→ Instructions to follow: Write out, exactly as they stand, the line containing "(294, 453) none -> [120,517,146,531] 1.3" and all subsequent lines up to and including the final line of the records.

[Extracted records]
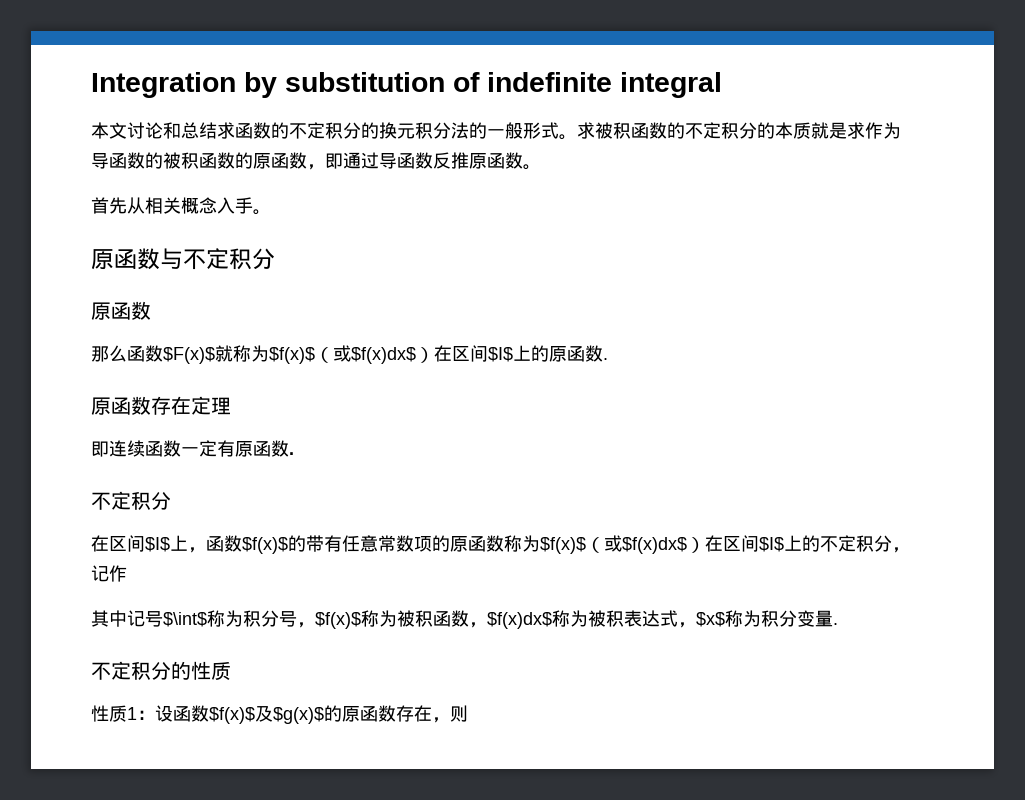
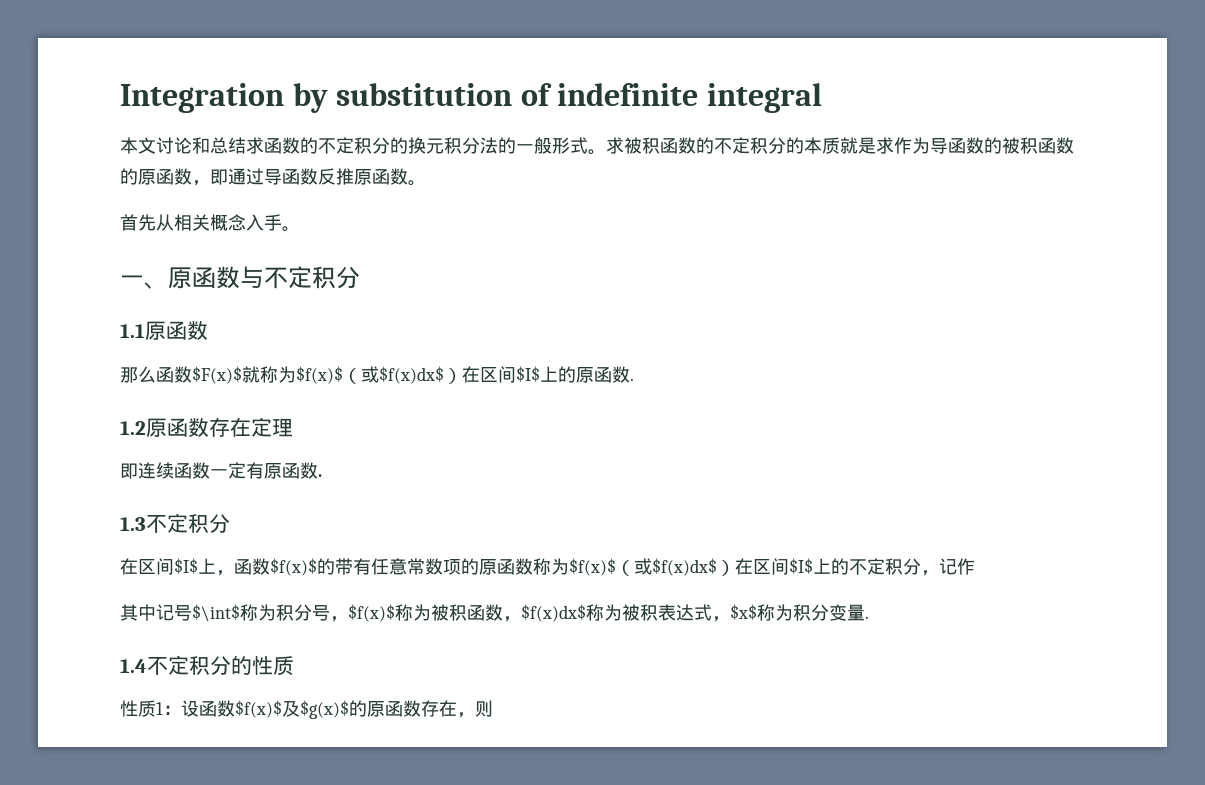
(271, 212) none -> [120,275,168,289] 一、
(275, 259) none -> [120,324,145,338] 1.1
(608, 359) none -> [120,421,146,435] 1.2
(294, 453) none -> [120,517,146,531] 1.3
(838, 624) none -> [120,659,147,673] 1.4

→ Reply:
(294, 453) none -> [120,517,146,531] 1.3
(838, 624) none -> [120,659,147,673] 1.4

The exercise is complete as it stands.